Satu Islam Untuk Semua

Monday, 05 March 2018

Habib Abdullah bin Shahab: Padamnya Cahaya Mata Kota Tarim


islamindonesia.id – Habib Abdullah bin Shahab: Padamnya Cahaya Mata Kota Tarim

 

Umat Islam sepertinya sedang diuji. Baru dua hari yang lalu kabar duka datang dari Hadramaut, bahwa Habib Aydarus bin Sumayt syahid di tembak oleh tamunya, dan wafat di atas sajadah ketika akan melaksanakan sholat. Beberapa jam yang lalu menyusul datang lagi kabar duka yang mengabarkan bahwa Habib Abdullah bin Shahab – yang dijuluki Sang “Ainu Tariem” atau Matanya Kota Tarim al Ghanna, meninggal dunia.

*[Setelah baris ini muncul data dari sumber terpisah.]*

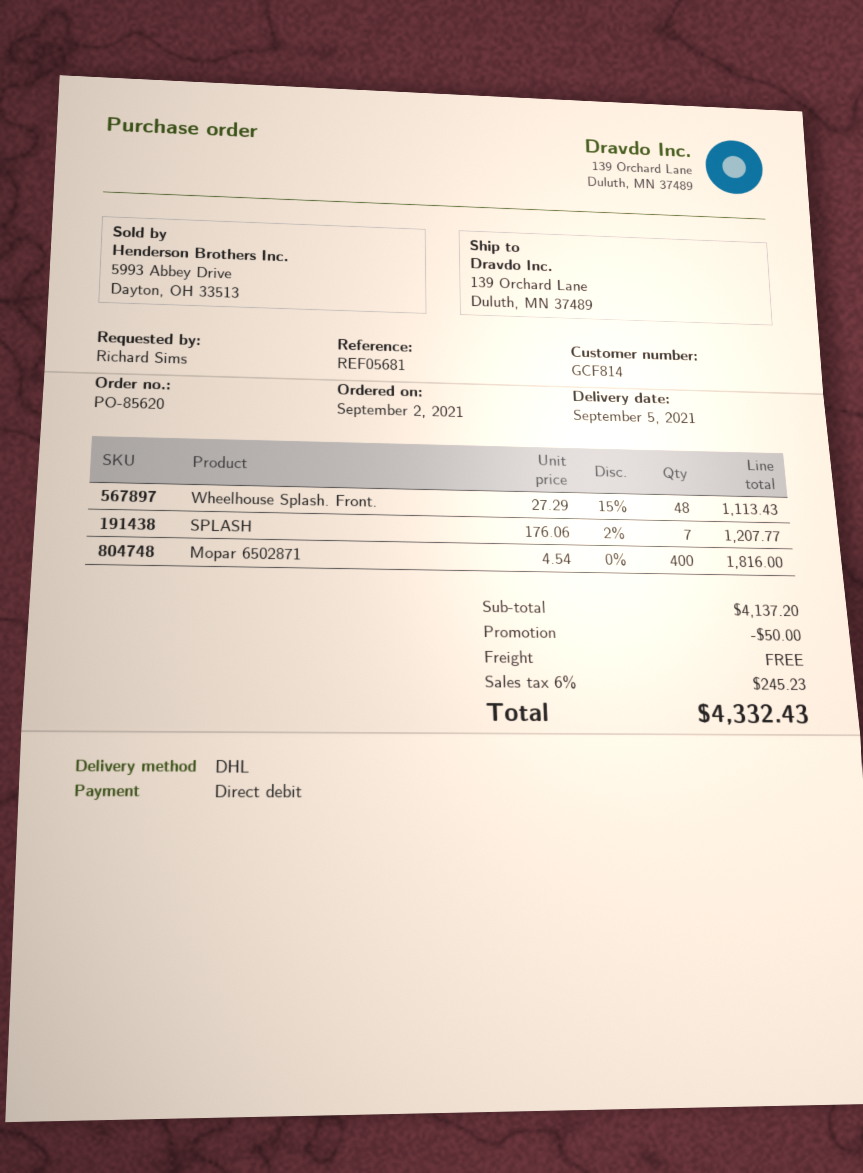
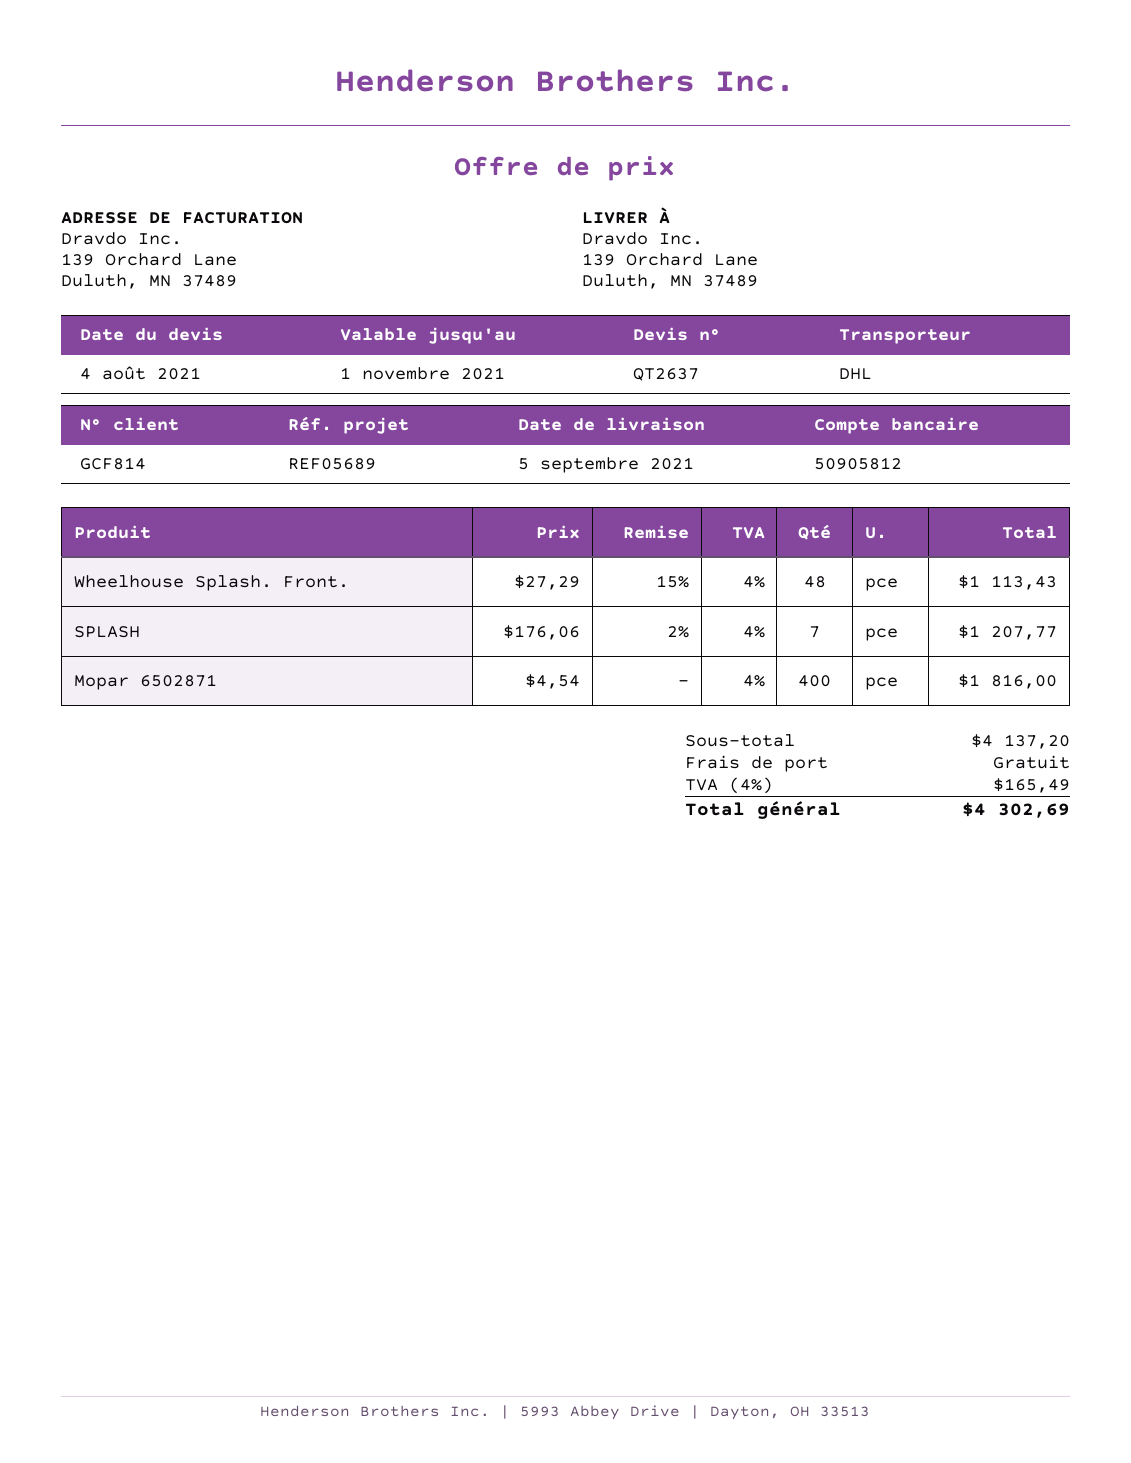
reference: REF05681 -> REF05689
discount: 50.00 -> none
tax: 6% = 245.23 -> 4% = 165.49
total: 4332.43 -> 4302.69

Ucapan bela sungkawa pun datang dari berbagai penjuru dunia. Ismail Fajrie Alatas, seorang santri yang pernah bertemu dengan beliau, dalam cuitannya di Twiter mengatakan bahwa, “Pernah sekali waktu, beliau bilang pada saya bahwa beliau sangat ingin mengunjungi bilad jawa (Indonesia). Buyut beliau, Habib Abdullah b. Aydarus bin Shihab, dikubur di Palembang. Beliau adalah salah satu ulama mashur kesultanan Palembang.”

Fajrie melanjutkan dalam cuitan selanjutnya, “Namun, Habib Abdallah hanya pernah meninggalkan Hadramaut 1/2 kali, itupun untuk pergi Haji. Selebihnya beliau tidak pernah meninggalkan Hadramaut. Kata orang, beliau hanya pergi jika ada isyarat. Maka beliau tidak sempat mengunjungi Indonesia yang beliau rindukan.”

Di kalangan para ulama dan habaib, nama Habib Abdullah bin Shahab tentu sudah tidak asing lagi. Tapi bagi sebagian kalangan yang awam, mungkin nama beliau tidak terlalu akrab. Untuk itu, berikut ini kami paparkan sedikit gambarkan jejak kehidupan mulia beliau:

Beliau seorang yang sangat alim, berwibawa dan tawadhu. Beliau termasuk A’yanil bilad Tariem (Tokoh-tokoh Habaib Tarim). Dan Beliau juga lah yang sering dijuluki Sang “Ainu Tariem” – Matanya Kota Tarim al Ghanna.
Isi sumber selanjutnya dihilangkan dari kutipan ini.